──────── Records shown
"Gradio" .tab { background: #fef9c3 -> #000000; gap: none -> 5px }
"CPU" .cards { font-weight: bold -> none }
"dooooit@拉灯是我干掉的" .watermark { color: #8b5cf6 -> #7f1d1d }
────────────────
──────── Records shown
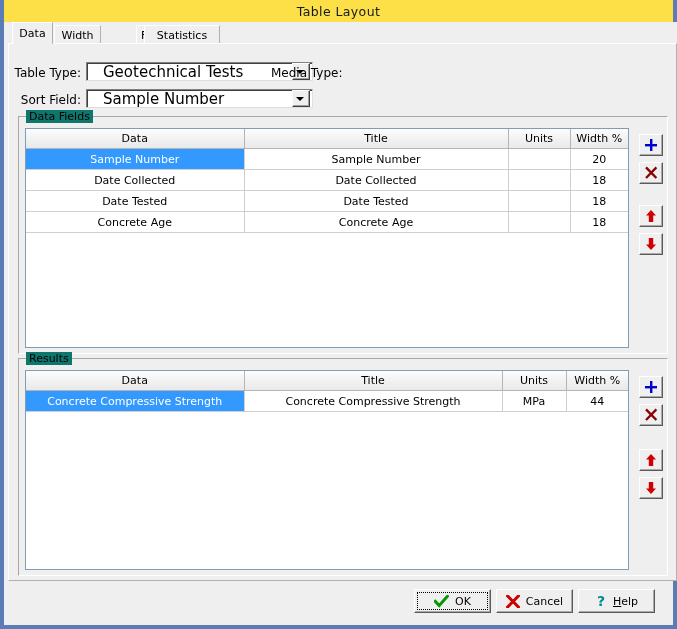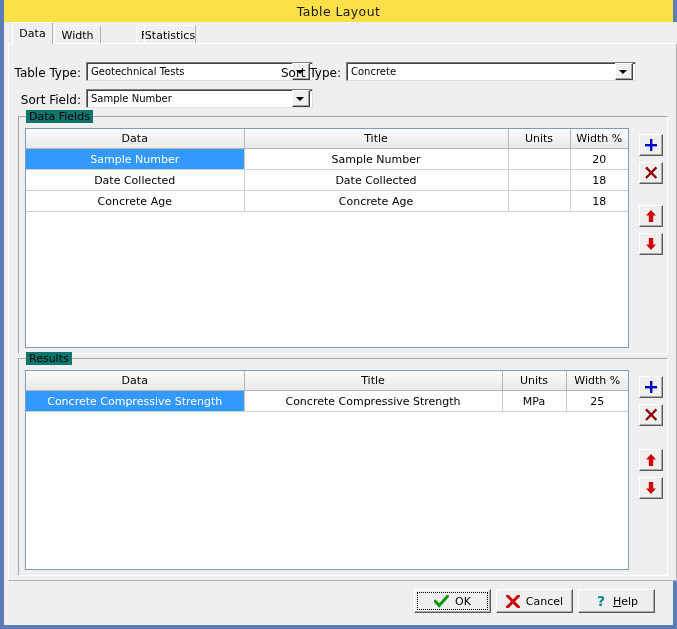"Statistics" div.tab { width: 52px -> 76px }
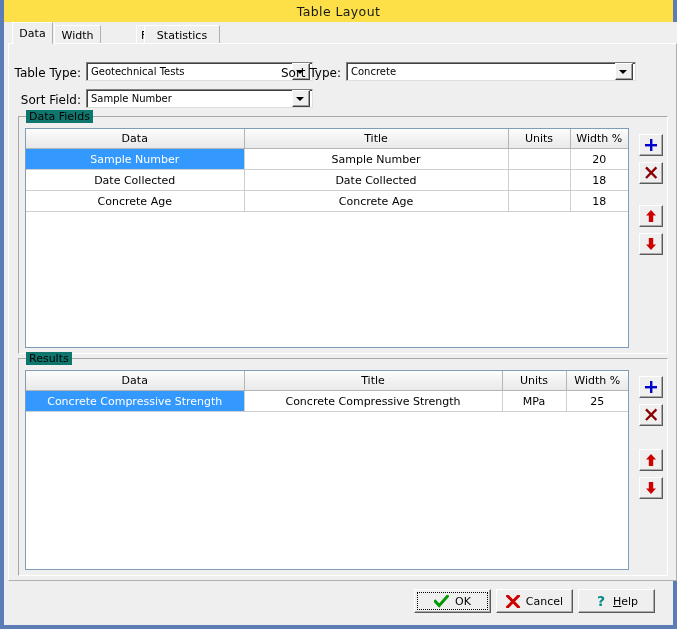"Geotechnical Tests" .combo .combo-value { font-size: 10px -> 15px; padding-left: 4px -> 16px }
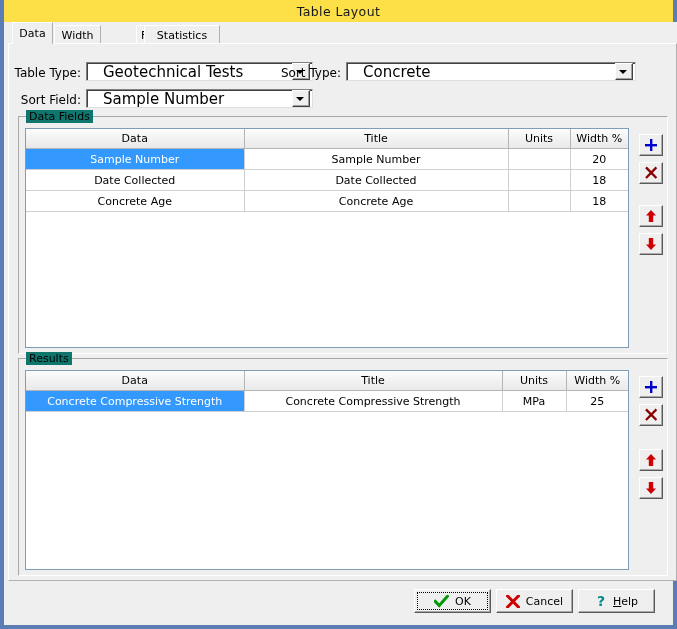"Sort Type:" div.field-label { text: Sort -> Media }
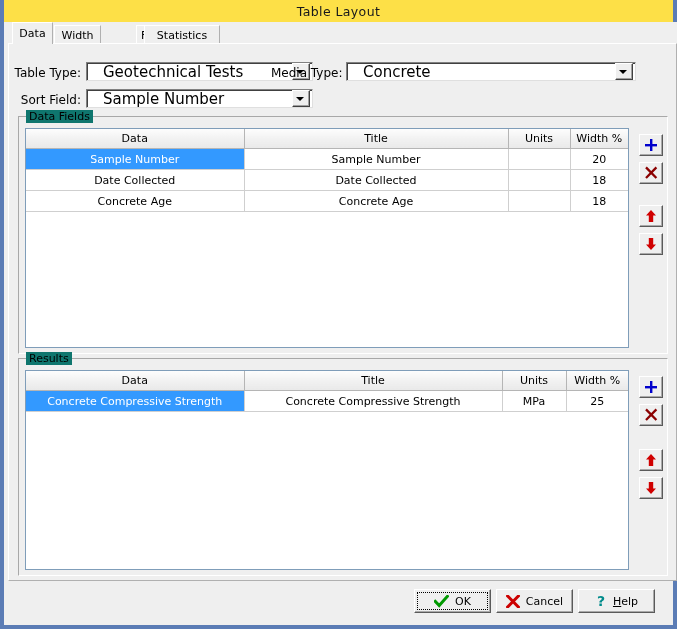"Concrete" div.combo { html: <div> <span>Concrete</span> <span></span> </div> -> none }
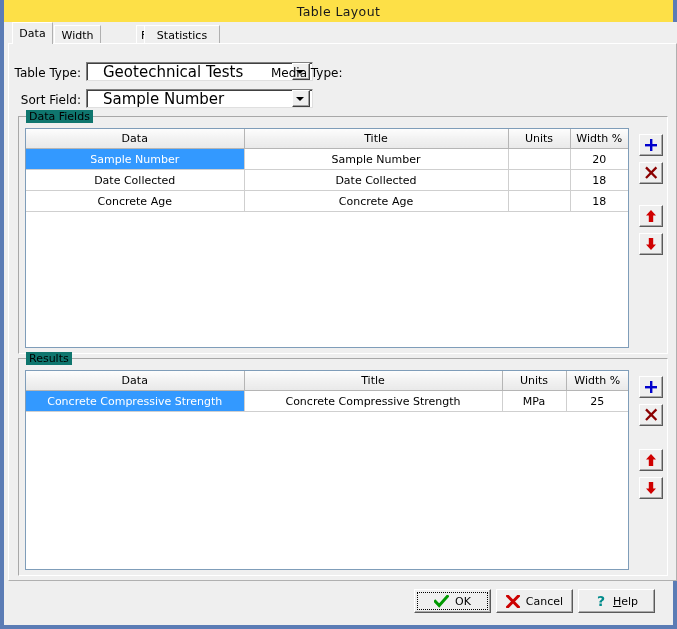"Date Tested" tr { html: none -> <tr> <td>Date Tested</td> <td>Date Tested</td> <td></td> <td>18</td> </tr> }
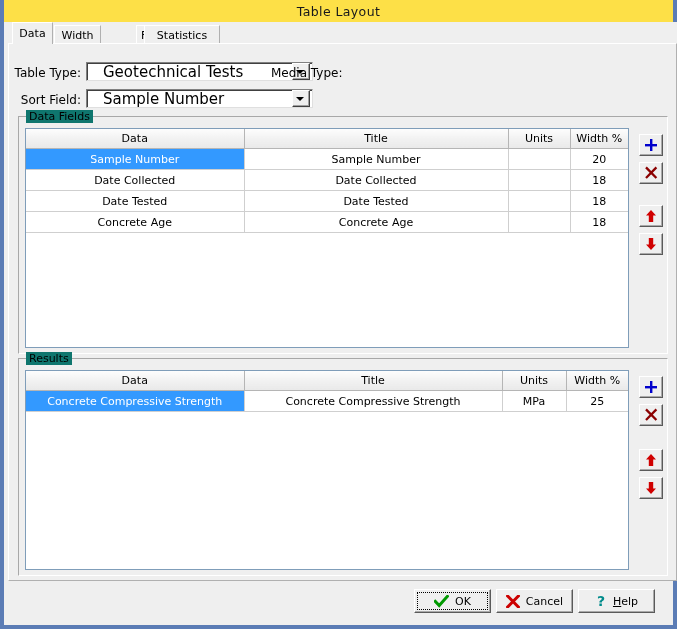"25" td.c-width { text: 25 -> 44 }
────────────────
──────── Records shown
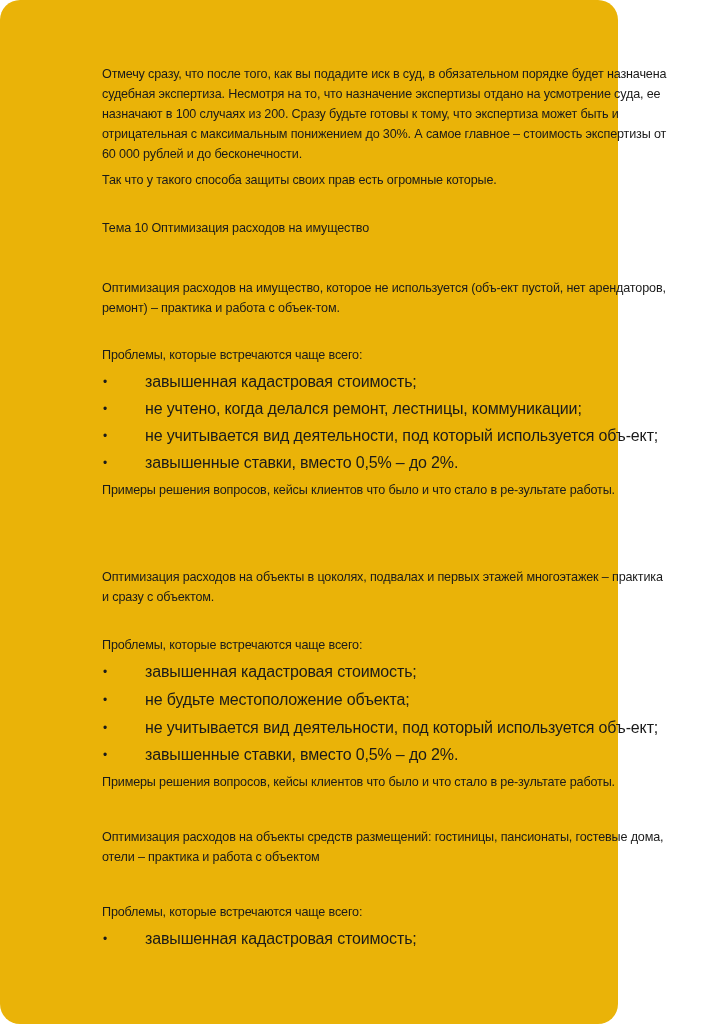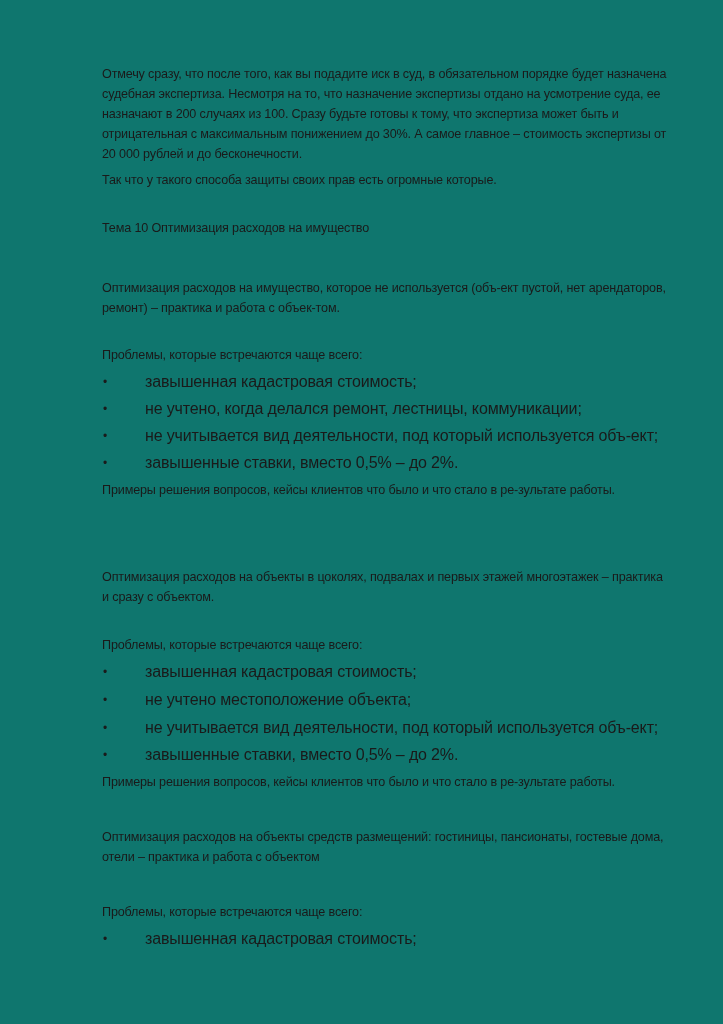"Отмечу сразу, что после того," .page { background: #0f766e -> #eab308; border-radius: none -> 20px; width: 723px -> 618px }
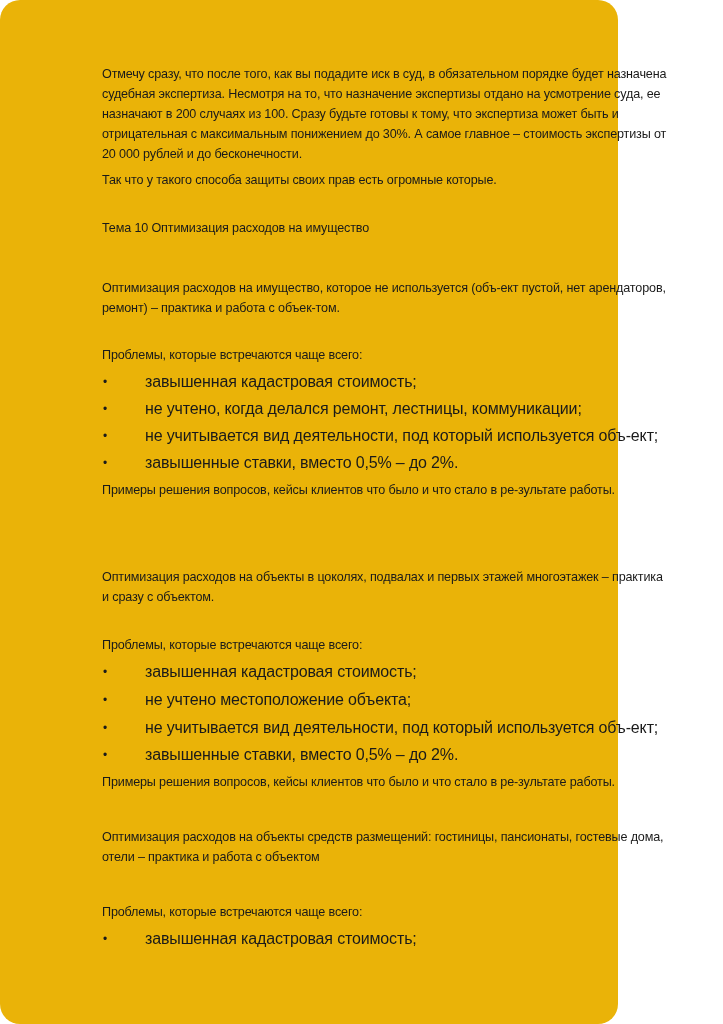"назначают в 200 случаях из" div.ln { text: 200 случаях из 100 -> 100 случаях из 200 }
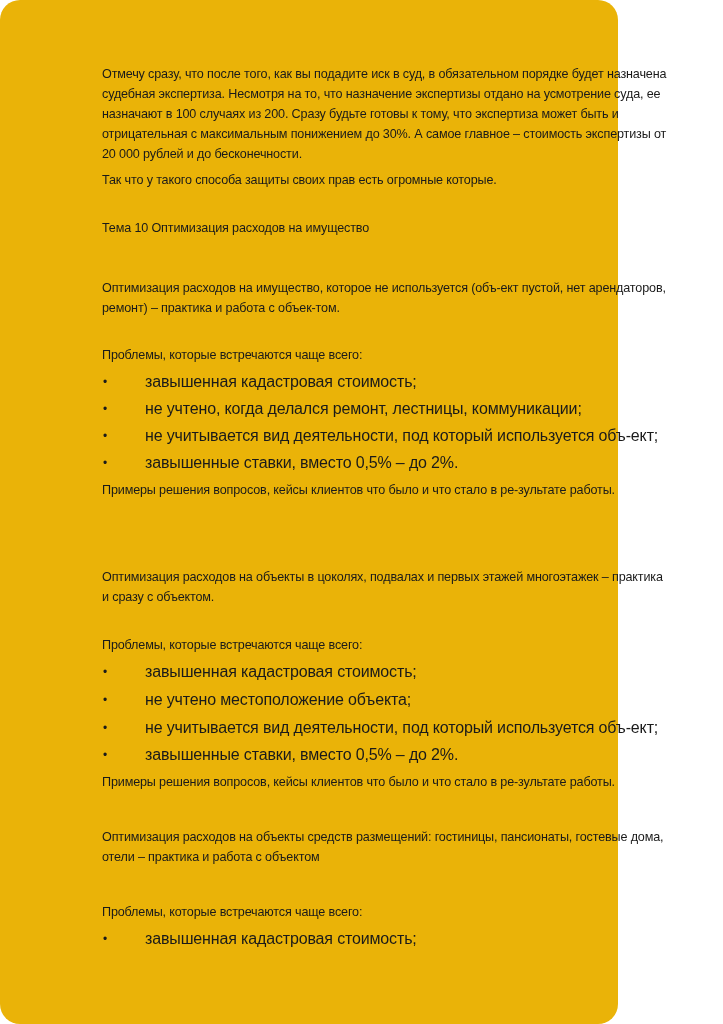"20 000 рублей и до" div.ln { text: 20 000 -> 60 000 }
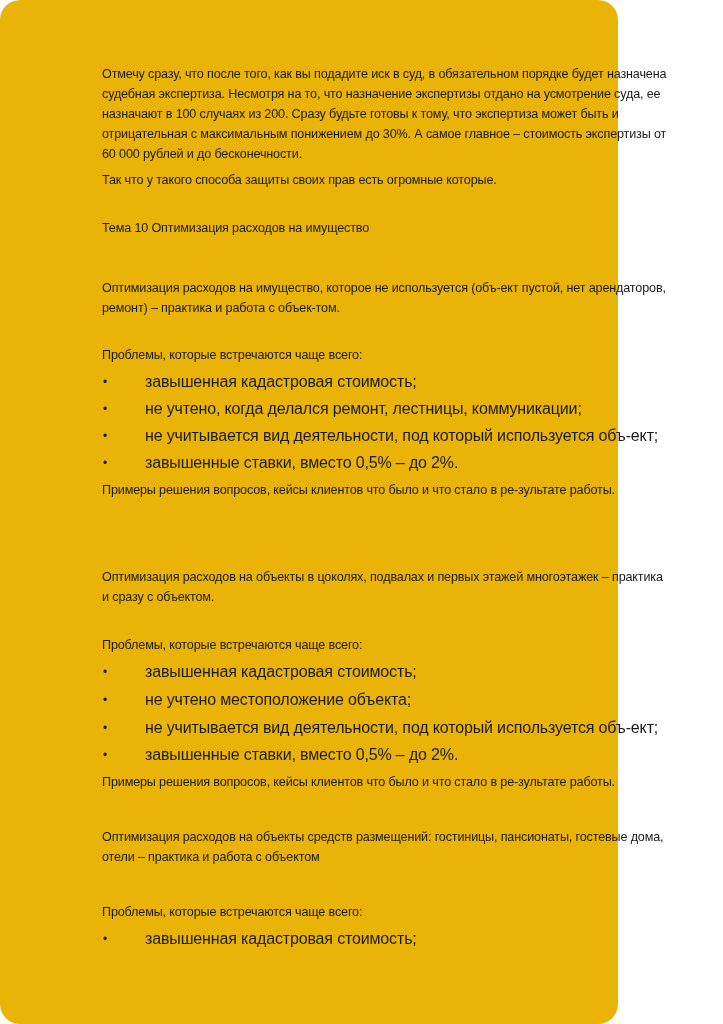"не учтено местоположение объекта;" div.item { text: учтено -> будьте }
────────────────
Using the listing above, copy exactly the line that contains "background: #fef9c3 ->", the line that contains "color: #8b5cf6 ->", and each line that falls between them.

**Output:**
"Gradio" .tab { background: #fef9c3 -> #000000; gap: none -> 5px }
"CPU" .cards { font-weight: bold -> none }
"dooooit@拉灯是我干掉的" .watermark { color: #8b5cf6 -> #7f1d1d }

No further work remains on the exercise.